(Required work) I'd like the line containing "- सहकारिता मंत्री" and every line below it, to the end of the material, repeated exactly and with nothing else.

++++

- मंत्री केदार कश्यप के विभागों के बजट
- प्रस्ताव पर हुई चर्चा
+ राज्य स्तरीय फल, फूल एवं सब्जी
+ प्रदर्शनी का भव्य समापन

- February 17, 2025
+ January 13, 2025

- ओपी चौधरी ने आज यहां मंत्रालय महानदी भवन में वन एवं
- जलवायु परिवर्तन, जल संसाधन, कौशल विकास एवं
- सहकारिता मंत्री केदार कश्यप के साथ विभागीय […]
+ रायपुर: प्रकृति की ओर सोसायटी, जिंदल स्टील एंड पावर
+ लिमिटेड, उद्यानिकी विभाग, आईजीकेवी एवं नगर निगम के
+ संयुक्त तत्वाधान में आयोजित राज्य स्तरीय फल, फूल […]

++++

(The answer)
- सहकारिता मंत्री केदार कश्यप के साथ विभागीय […]
+ रायपुर: प्रकृति की ओर सोसायटी, जिंदल स्टील एंड पावर
+ लिमिटेड, उद्यानिकी विभाग, आईजीकेवी एवं नगर निगम के
+ संयुक्त तत्वाधान में आयोजित राज्य स्तरीय फल, फूल […]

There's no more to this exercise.